Start of TASK INPUTS

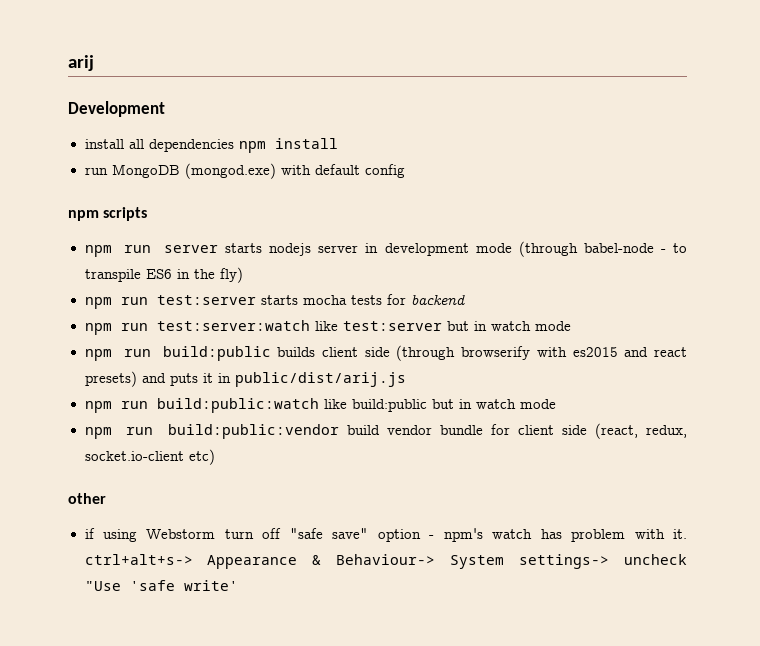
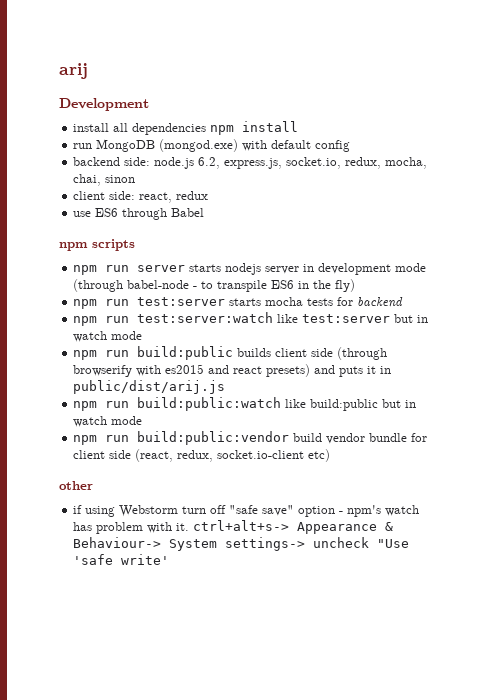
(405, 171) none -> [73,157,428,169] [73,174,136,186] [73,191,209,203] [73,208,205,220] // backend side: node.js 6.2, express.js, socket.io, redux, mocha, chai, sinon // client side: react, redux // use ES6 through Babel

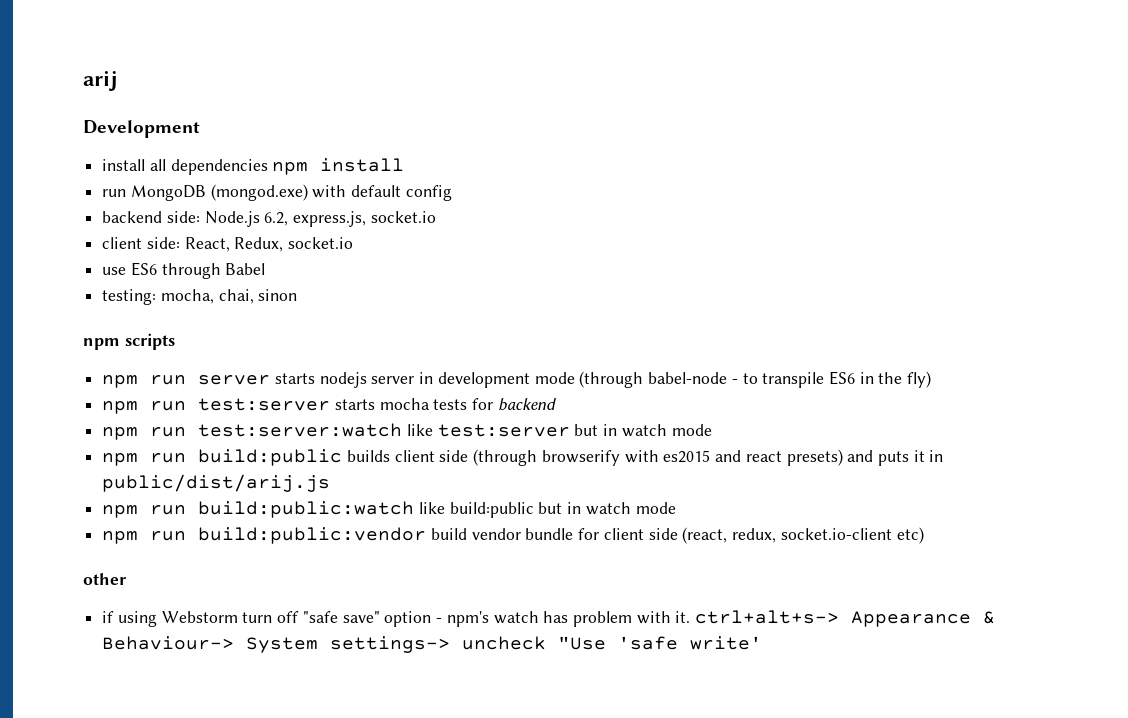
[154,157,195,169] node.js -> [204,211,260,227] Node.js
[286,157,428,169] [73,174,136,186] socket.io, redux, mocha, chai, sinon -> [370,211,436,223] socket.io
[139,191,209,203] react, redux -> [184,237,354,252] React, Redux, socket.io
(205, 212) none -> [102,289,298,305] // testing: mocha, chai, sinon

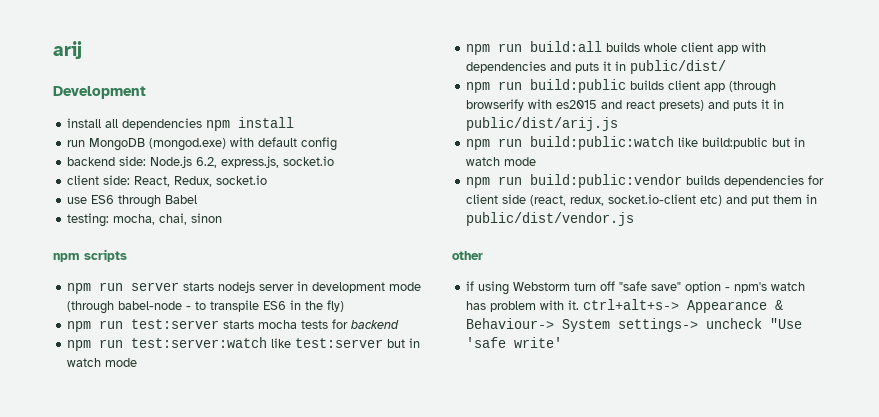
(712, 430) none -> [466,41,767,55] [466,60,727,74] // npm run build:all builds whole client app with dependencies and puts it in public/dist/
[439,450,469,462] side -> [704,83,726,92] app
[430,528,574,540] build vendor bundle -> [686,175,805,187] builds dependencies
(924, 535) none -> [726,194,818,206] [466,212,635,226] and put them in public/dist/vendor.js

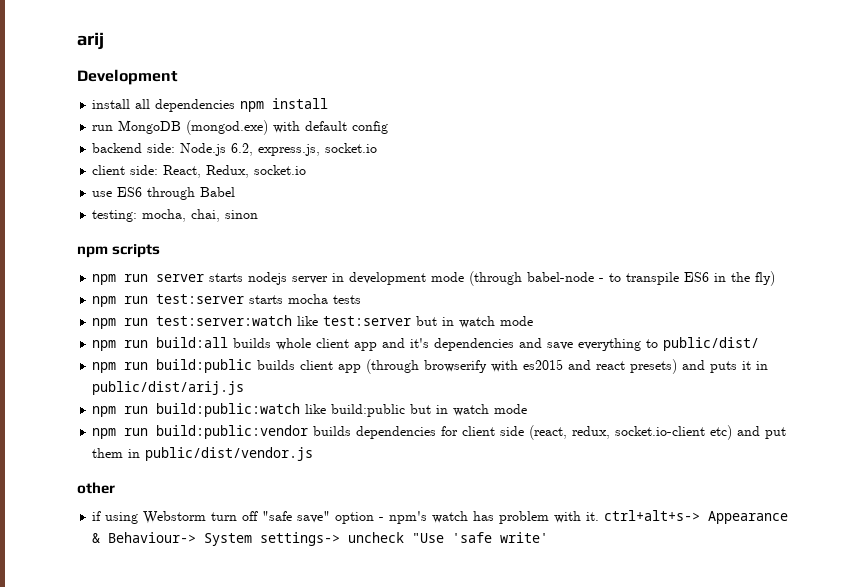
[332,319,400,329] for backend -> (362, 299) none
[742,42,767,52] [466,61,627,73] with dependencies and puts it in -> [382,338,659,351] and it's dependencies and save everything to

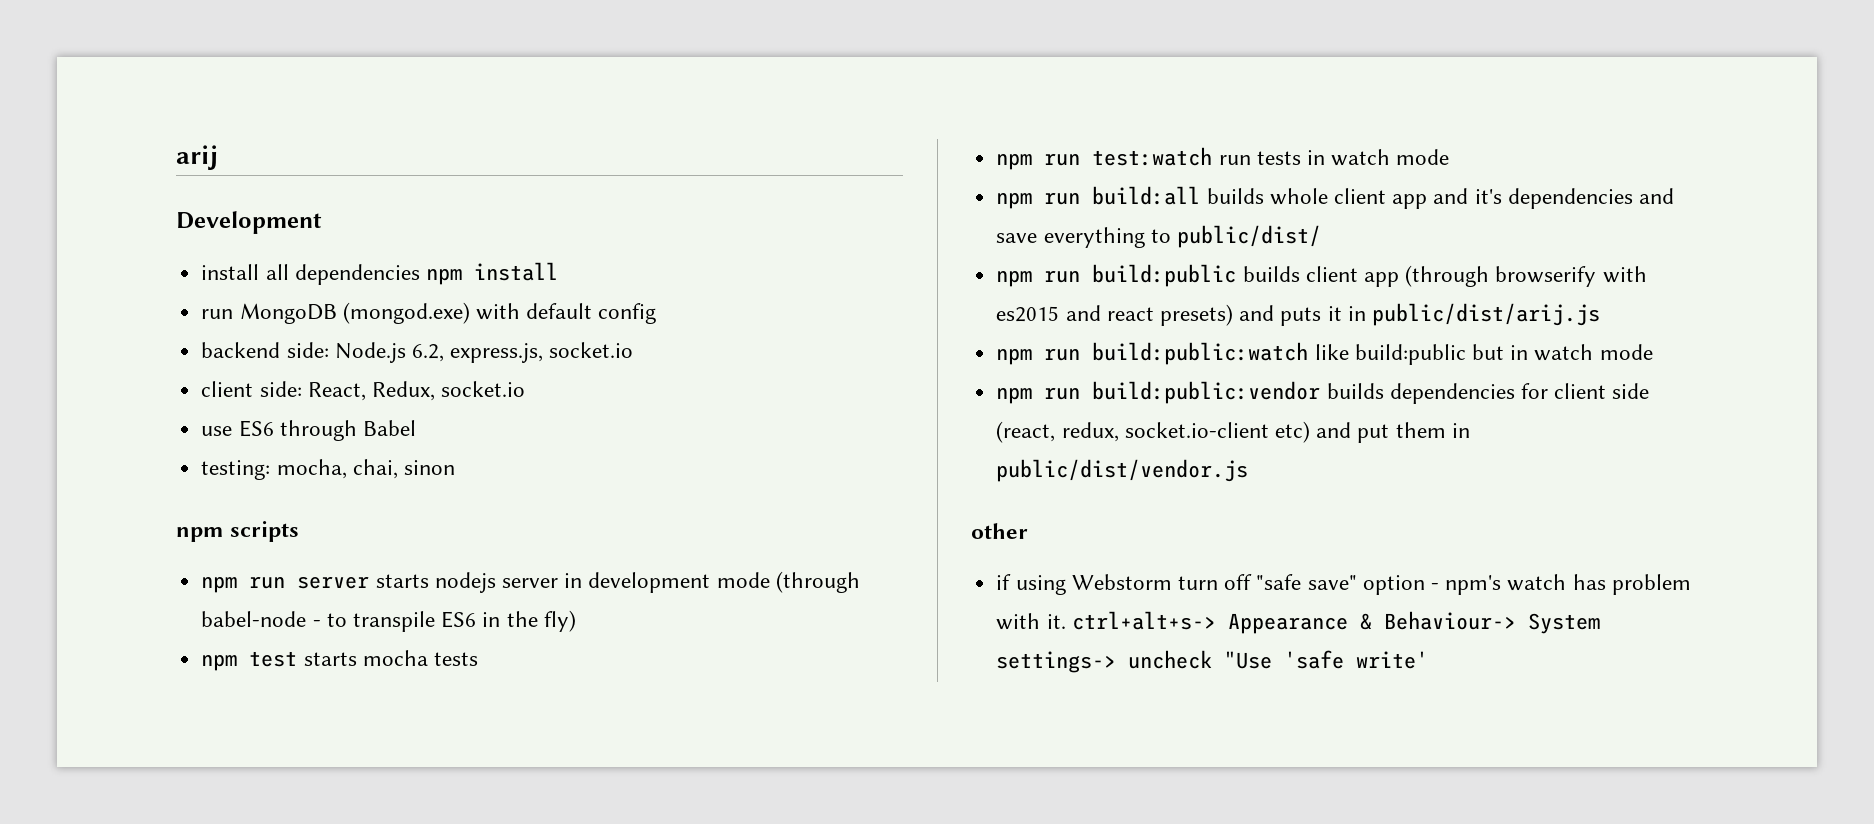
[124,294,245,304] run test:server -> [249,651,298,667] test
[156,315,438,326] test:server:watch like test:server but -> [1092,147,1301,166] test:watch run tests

End of TASK INPUTS
Start of TASK INPUTS

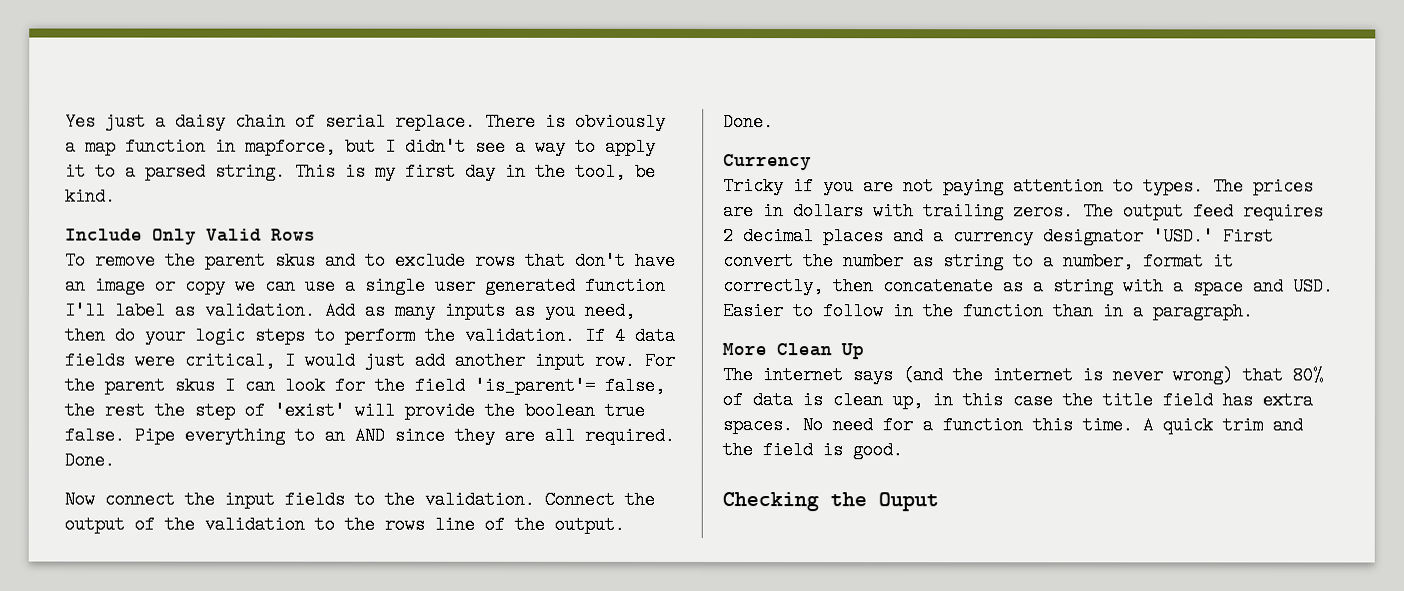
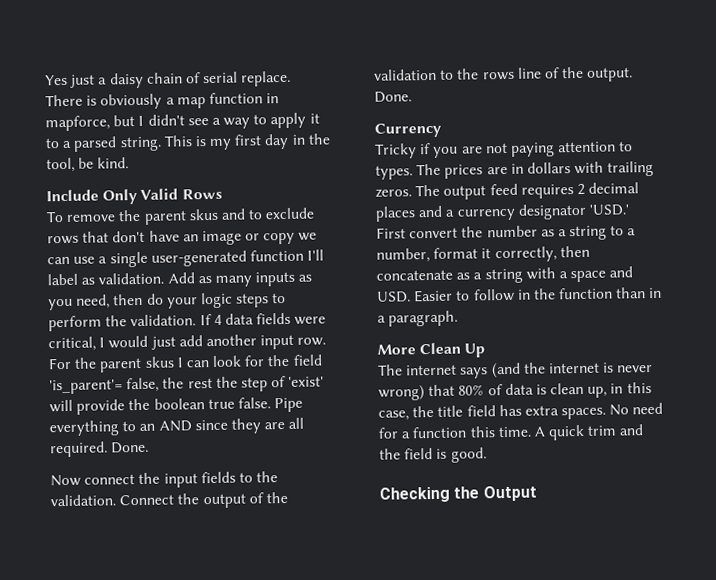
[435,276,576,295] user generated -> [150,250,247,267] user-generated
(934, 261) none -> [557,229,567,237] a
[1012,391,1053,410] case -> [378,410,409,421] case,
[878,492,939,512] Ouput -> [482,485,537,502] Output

End of TASK INPUTS
Start of TASK INPUTS

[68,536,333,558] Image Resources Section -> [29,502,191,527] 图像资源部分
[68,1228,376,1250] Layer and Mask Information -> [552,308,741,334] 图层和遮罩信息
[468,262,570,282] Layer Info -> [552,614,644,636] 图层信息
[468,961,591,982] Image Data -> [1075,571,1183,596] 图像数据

End of TASK INPUTS

Beginning with the line above that contains "[430,528,574,540] build vendor" and ending with the line that contains "[156,315,438,326] test:server:watch like", quote each line exactly, keeping out the pictures.

[430,528,574,540] build vendor bundle -> [686,175,805,187] builds dependencies
(924, 535) none -> [726,194,818,206] [466,212,635,226] and put them in public/dist/vendor.js

[332,319,400,329] for backend -> (362, 299) none
[742,42,767,52] [466,61,627,73] with dependencies and puts it in -> [382,338,659,351] and it's dependencies and save everything to

[124,294,245,304] run test:server -> [249,651,298,667] test
[156,315,438,326] test:server:watch like test:server but -> [1092,147,1301,166] test:watch run tests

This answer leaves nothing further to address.